Nadal looked like he might have been on the verge of retiring from the match in the second set on Wednesday when he left Centre Court for a medical timeout for treatment on what he said was a lower abdominal injury. His service speeds and level of play dipped for some time, and his father, Sebastian; sister, Maria Isabel; and agent, Carlos Costa, all seemed at one stage to be urging him to stop.
Nadal said he considered it. “For a lot of moments, I was thinking maybe I will not be able to finish the match,” he said, speaking to the Centre Court crowd. “But, I don’t know, the court, the energy, something else, so yes, thanks for that.”
Nadal has not always been the crowd favorite at Wimbledon, where his longtime rival Roger Federer has long had that role. But Federer is not playing here this year, and Nadal, back after a three-year hiatus, has been hearing little but roars and cheers as he has tried to find grass-court form in a hurry.
He pushed on Wednesday, evened the match at two sets apiece and then went up a break in the fifth to take a 4-3 lead, only to lose his own serve in the next game. But as the match extended past four hours, he regained control and finished off the victory with a classic forehand winner from inside the baseline, complete with his bolo-whip finish behind his left ear.
In Friday’s other men’s semifinal, the No. 1 seed, Novak Djokovic, the three-time defending Wimbledon champion, will face the No. 9 seed, Cameron Norrie, the last British player left in singles.
It has been a Wimbledon full of surprises. Before it began, the All England Club barred Russian and Belarusian players because of the invasion of Ukraine. Three leading players — Matteo Berrettini, Marin Cilic and Roberto Bautista Agut — withdrew after contracting the coronavirus.
But Nadal and Djokovic are still in contention heading down the homestretch.
For the first time in his long career, Nadal won the first two Grand Slam tournaments of the year, the Australian and French Opens. No man has completed a Grand Slam, winning all four major tournaments in the same year, since Rod Laver in 1969, and Nadal kept his bid alive with Laver, now 83, watching from the royal box.
Nadal’s duel with Fritz was a flashback to their match earlier this year in the final of the BNP Paribas Open in Indian Wells, Calif.

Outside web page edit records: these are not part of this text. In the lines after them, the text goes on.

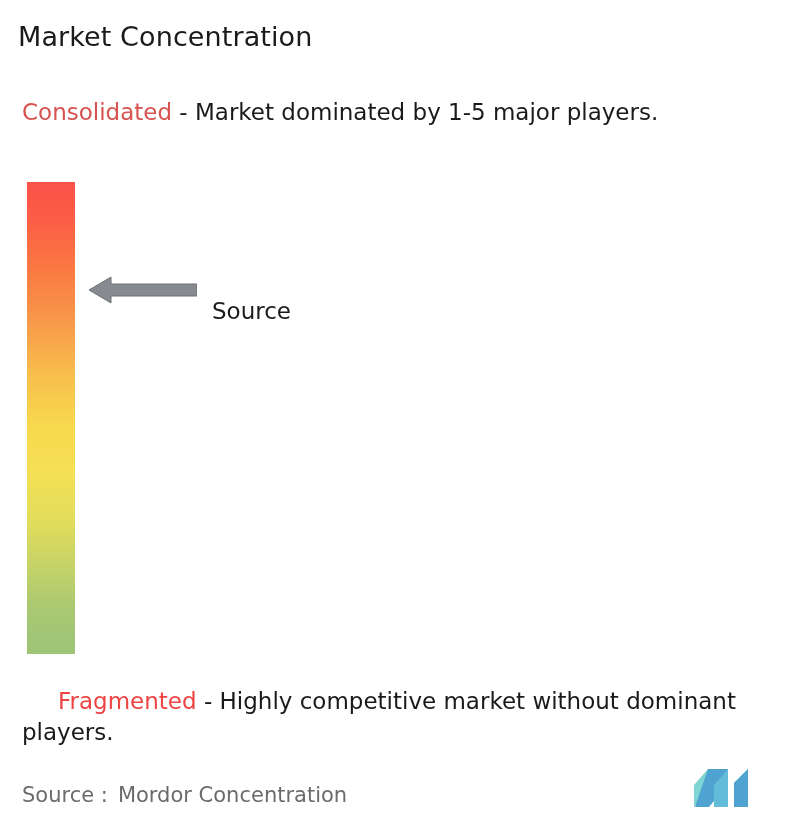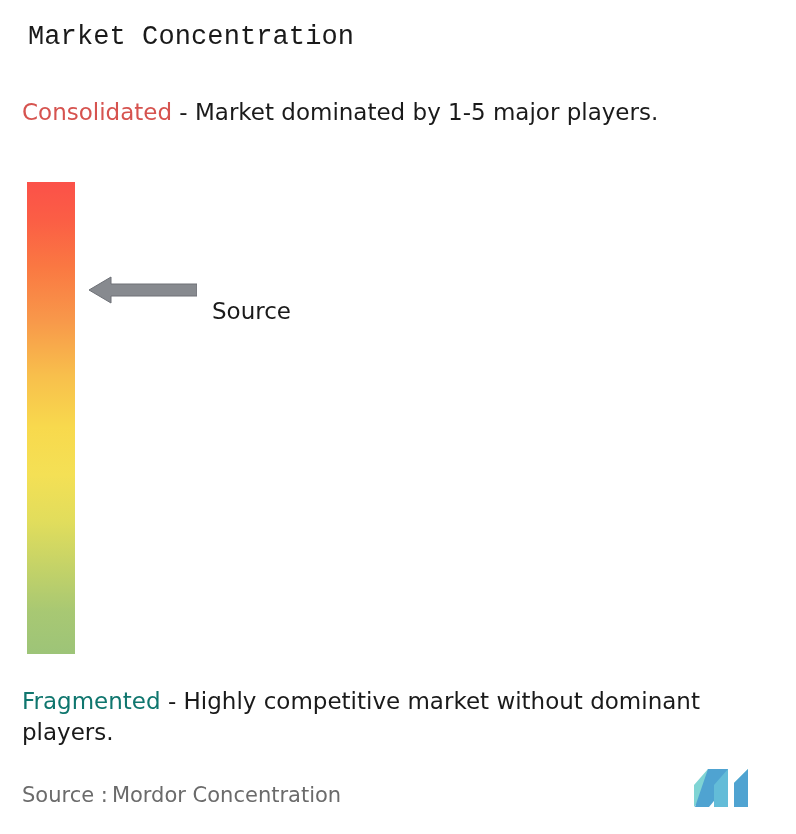"Market Concentration" #page-title { font-family: Liberation Mono, monospace -> none; left: 28px -> 18px }
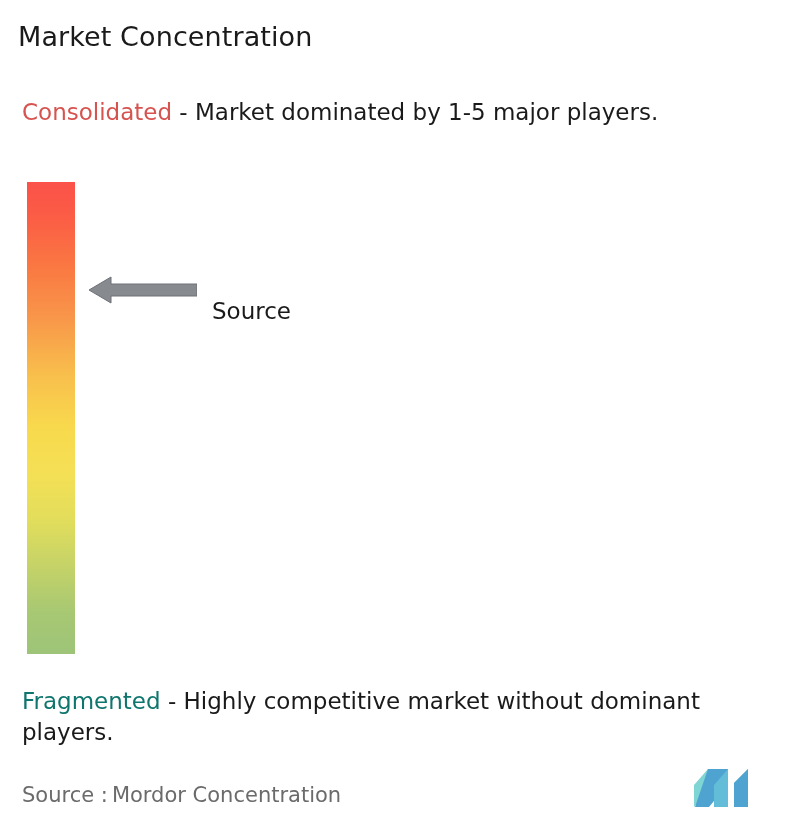"Fragmented" #legend-fragmented .kw { color: #0f766e -> #ef4444; margin-left: none -> 36px }
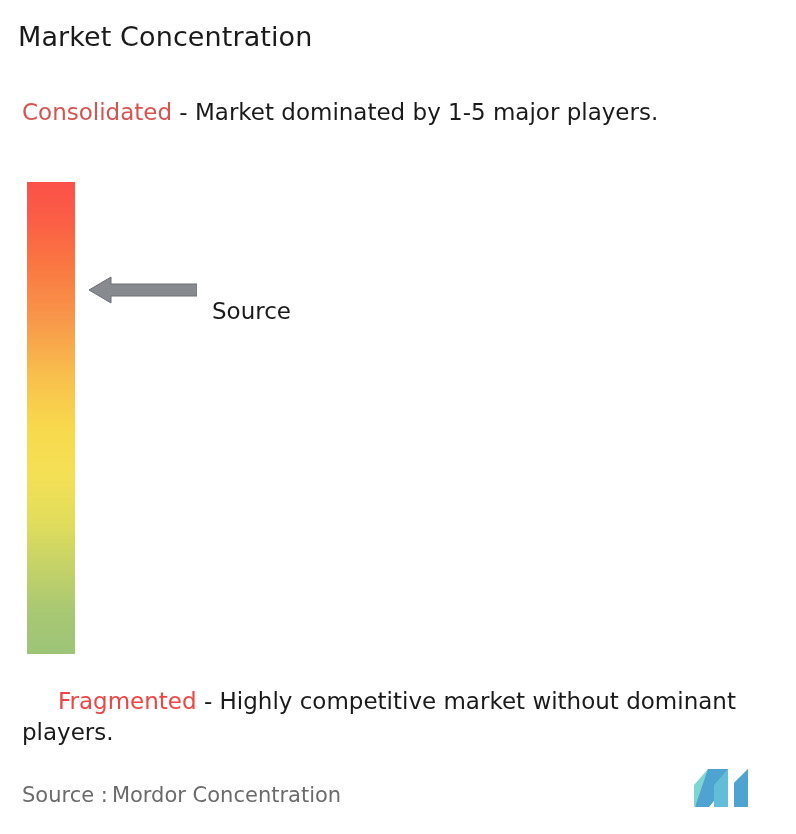"Source :" #source-line .src-label { margin-right: 4px -> 10px }
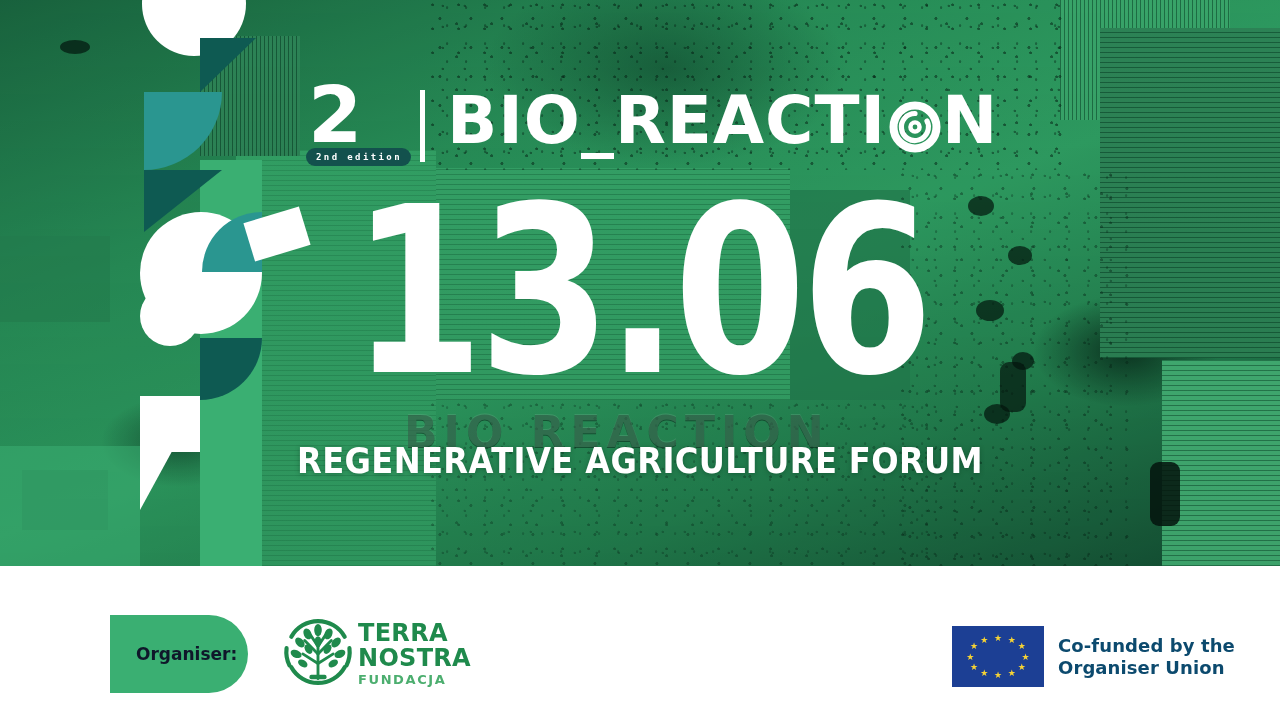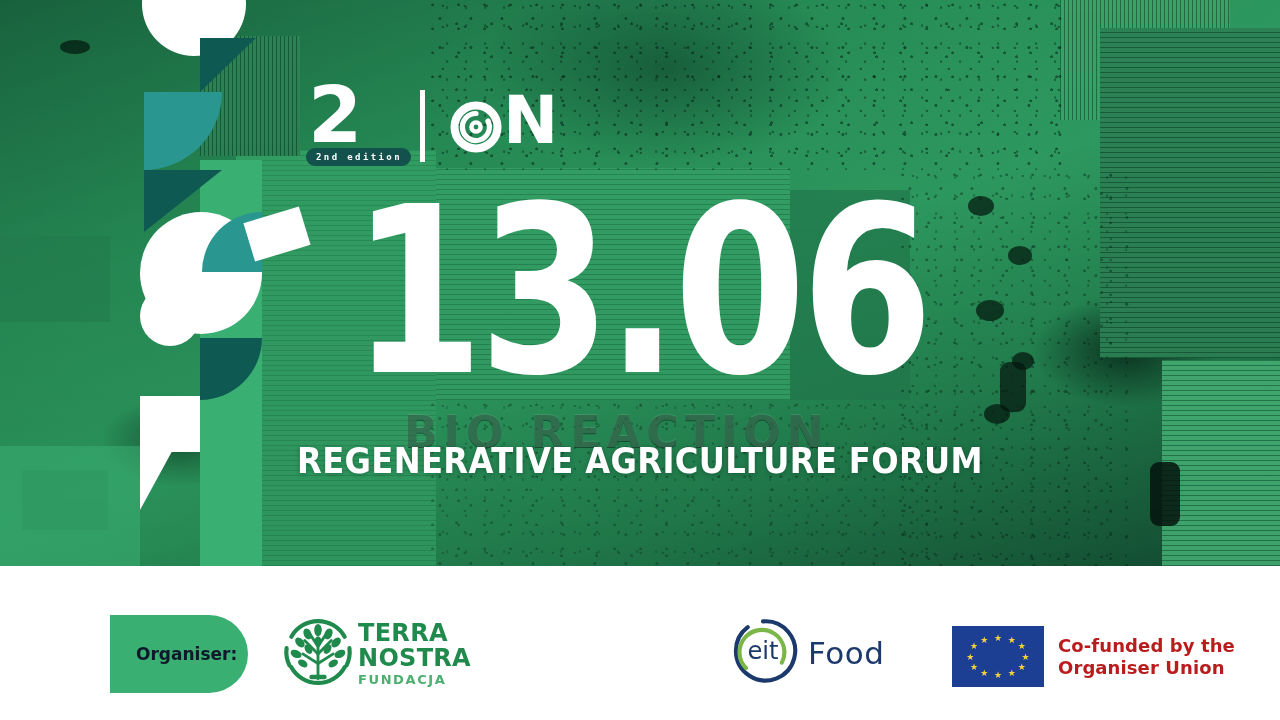"BIO_REACTI" span.txt { html: none -> <span>BIO_REACTI</span> }
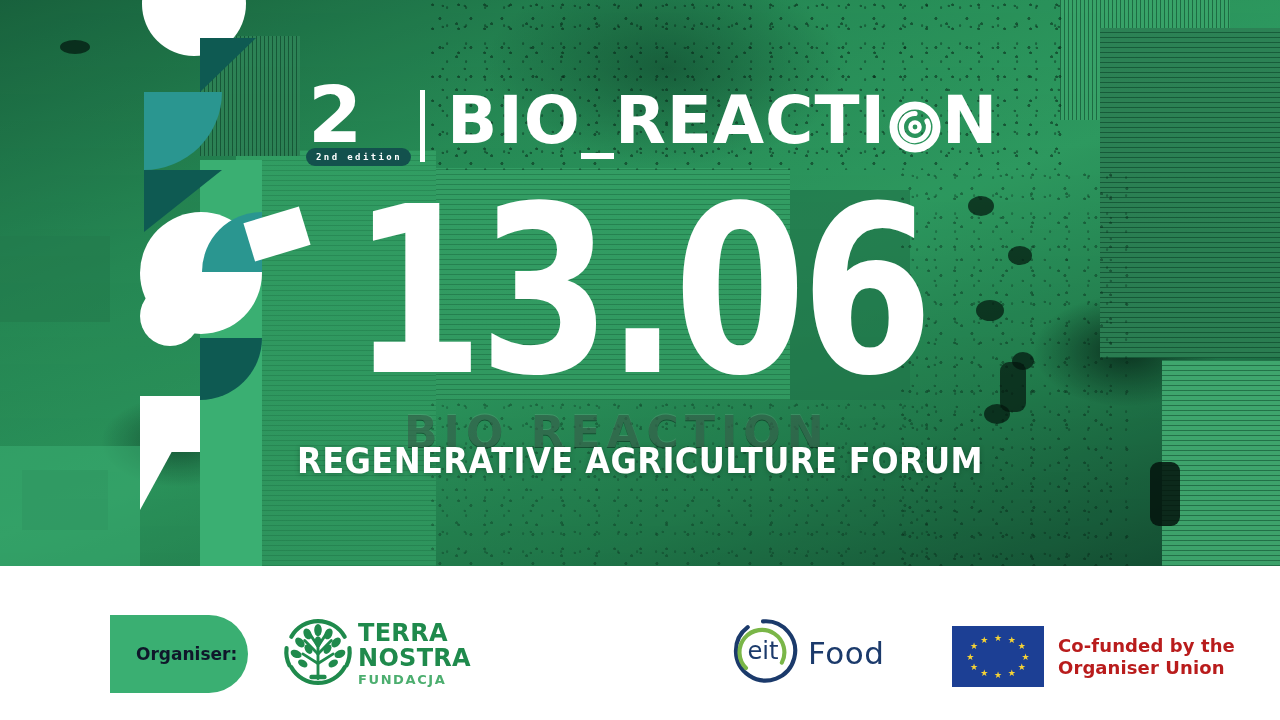"eit" div.eit { html: <div> <span> <svg> <path></path> <path></path> <text>eit</text> </svg> </span> <span>Food</span> </div> -> none }
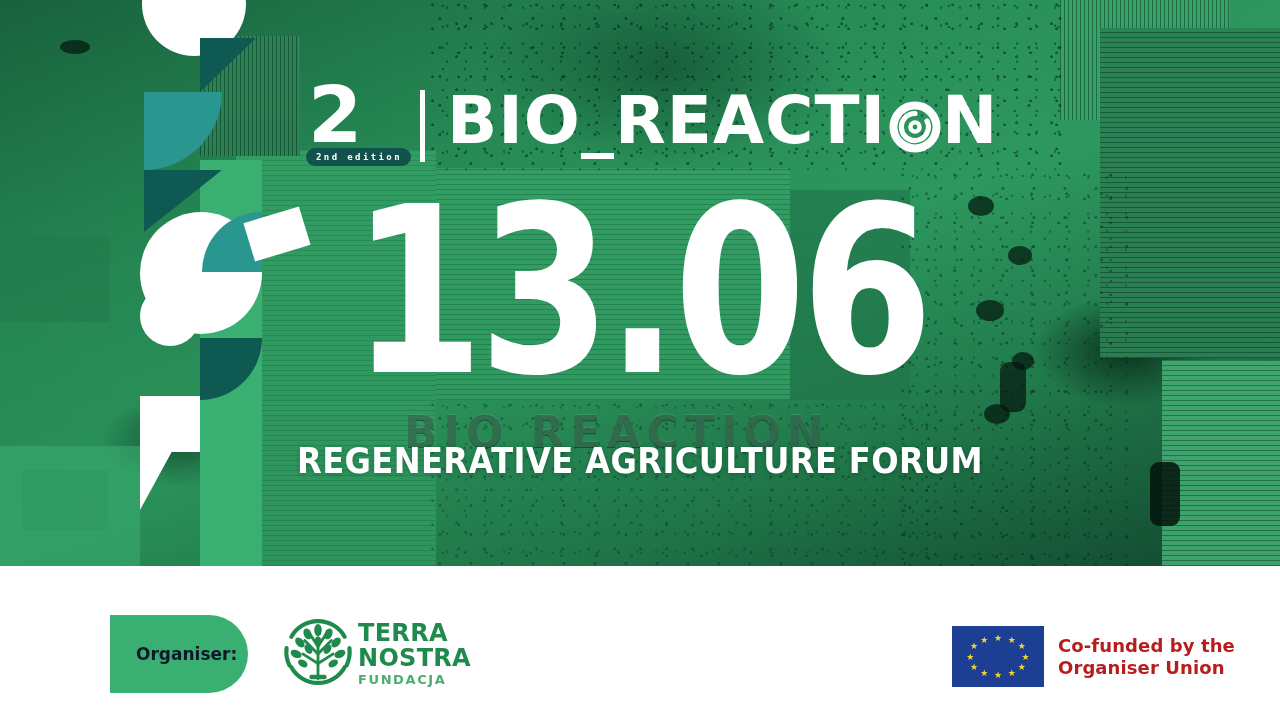"Co-funded by the" .eu-l1, .eu-l2 { color: #b91c1c -> #0c4a6e }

Fritz won that match, 6-3, 7-6 (5), the biggest title of his career, but both men were far from their fittest. Fritz played after injuring his ankle in the previous round. Nadal played with what turned out to be a stress fracture in one of his ribs, which limited his ability to serve and strike his groundstrokes at full force.
On Wednesday, Fritz arrived with his left thigh taped, and Nadal left Centre Court for a medical timeout while leading, 4-3, in the second set and returned to the grass, managing to close out the second set.
He has been wearing a patch on his lower abdomen during the tournament that appeared to be an anti-inflammatory patch. When asked about it before the quarterfinal, he declined to discuss the injury in detail.
“I am a little bit tired to talk about my body,” Nadal said, sounding weary of the subject indeed.
Nadal continued: “But I am in the middle of the tournament, and I have to keep going, no? All respect for the rest of the opponents. I am just trying my best every single day. For the moment, I am healthy enough to keep going and fight for the things that I want.”
So it remains, even if defusing Kyrgios will be quite a challenge.